8 de junio 2021. El Espectador

 

Por Gloria Arias Nieto y Luna Coral

 

Escribimos esta columna a cuatro manos. Mi coautora es una de las madres de la primera línea en el Paro Nacional y, por razones de seguridad cambiamos su nombre: hoy se llamará Luna Coral y voy a darle mis letras para que sus ojos nos cuenten lo que están viendo. Ella vive en Cali y yo en Bogotá. No nos conocemos, pero nos une el dolor por el mismo país.

Cali, Colombia. Esto parece una batalla de guerra; los policías entran a las casas y sacan a la fuerza a los muchachos, se los llevan y los desaparecen. El ESMAD toma fotos de nuestras caras, de nuestras viviendas, saben quiénes somos y dónde encontrarnos.

Yo vivo con mi hijo en el Barrio Calima, entre el Paso del Comercio, llamado Paso Aguante. Él tiene 22 años, estudia para ser técnico de salud ocupacional y con su RAP ayuda a los muchachos a salir de la drogadicción. Ahora mismo, mientras hablamos, el Paso está tremendo… La noche está muy tensa, balaceras, policías y ejército por todos lados.

La policía está muy arremetida, atacando a los muchachos. Pasan avionetas y helicópteros, pero para mí el miedo ya no existe.

Llegué a Cali en mi quinto desplazamiento forzado, y ya ni sé cuál violencia me desplazó.
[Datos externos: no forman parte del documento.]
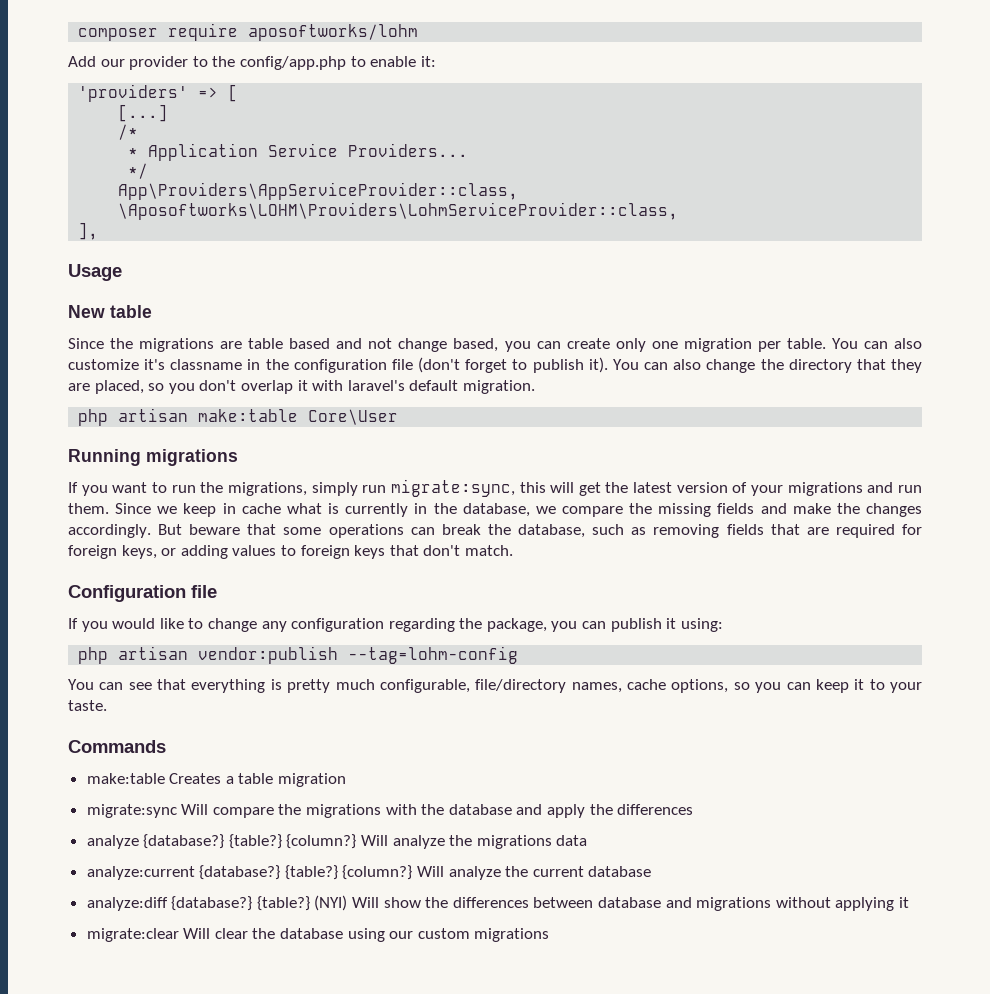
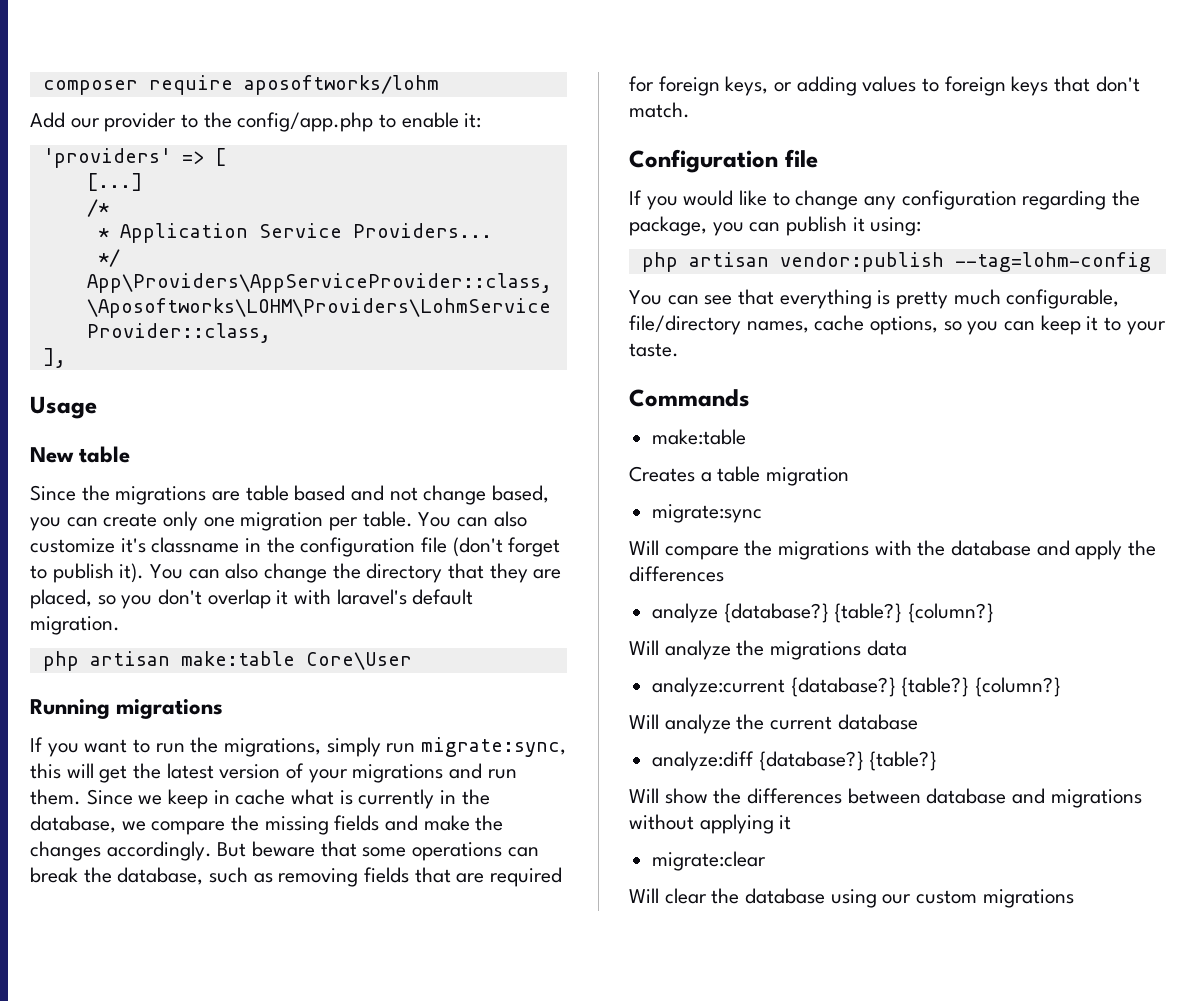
(165, 778) none -> (747, 437) //
(177, 811) none -> (763, 513) //
(357, 841) none -> (995, 613) //
(413, 872) none -> (1062, 687) //
[314,895,348,911] (NYI) -> (938, 761) //
(179, 935) none -> (767, 861) //

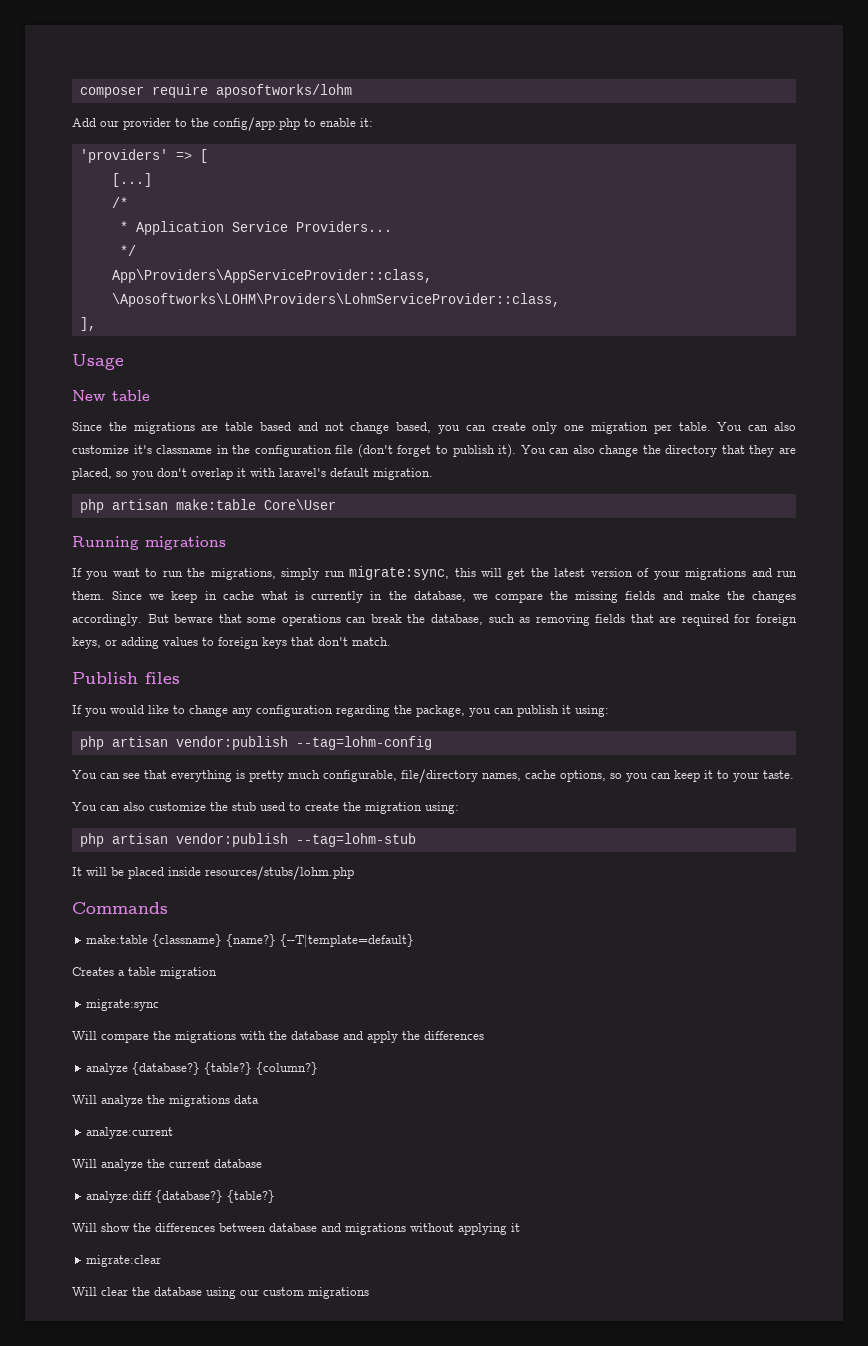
[629,149,818,173] Configuration file -> [72,672,180,684] Publish files
(679, 350) none -> [72,802,459,814] [79,833,416,847] [72,866,354,880] // You can also customize the stub used to create the migration using: // php artisan vendor:publish --tag=lohm-stub // It will be placed inside resources/stubs/lohm.php
(747, 437) none -> [152,934,415,948] {classname} {name?} {--T|template=default}
[790,677,1062,697] {database?} {table?} {column?} -> (174, 1133) none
Soy lideresa social, defensora de derechos humanos y de las víctimas del conflicto armado; estudié pedagogía infantil y fui candidata al Concejo de Orito, Putumayo. No tengo casa ni empleo. Me sé defender, pero esto es muy duro. Todas las noches me pongo al frente de los muchachos entre ellos y el ESMAD, y le digo a la policía ¡No disparen!

Si yo tuviera un hijo policía le enseñaría respeto por la comunidad y por los derechos humanos; le inculcaría el valor de la vida, y le diría que, si le dan la orden de matar, no haga caso.

Punto aparte.

Mientras escribo con Luna, recibo la llamada de Vanessa (también cambiamos su nombre). Vanessa nació en Manizales, vive aquí en Bogotá y es una de las mamás de primera línea en el Portal de las Américas. Tiene una voz joven, entrecortada por la tos que le han dejado más de 30 noches de gases lacrimógenos. No se queja; no pide nada para ella; pide que el ESMAD deje de tirar gases vencidos y que no les disparen a los muchachos. “Nosotras no parimos hijos para que nos los mate el Estado”.

Me dice que dos veces han desalojado los campamentos que estaban en el parque. Perdió la cuenta del número de heridos, jóvenes acosadas por la policía y mutilaciones en los rostros de los muchachos, Pero claro –me explica– “no todo el mundo es malo, y creo que las mamás de los policías sienten el mismo dolor que nosotras; finalmente la culpa no la tienen ellos, sino los que dan las órdenes”. Vanessa es bailarina de tango y ahora se dedica a cuidar a los muchachos. “El gobierno no se pone la mano en el corazón; en cambio la gente ha sido muy solidaria… nos llevan agua, comida y nos acompañan”. Vanessa dice que ya no tiene miedo porque hasta el miedo se los han robado. La agobia la impotencia y le angustia pensar qué sería de sus 3 hijos si una noche a ella la matan y nunca más vuelve a casa. “Sigan marchando y verán lo que les pasa” les grita la policía.

¿Qué nos pasará si escribimos? y –peor aún– ¿qué nos pasaría si nos quedáramos calladas?

Llegan 5, 7, 10 fotos de balas disparadas. Veo el dolor. Veo a las mamás de la primera línea cuidando por igual a los hijos propios y ajenos. En las sociedades tan golpeadas se crea un ADN en común: el ADN de la resistencia, ése que perdió el miedo, pero no la esperanza.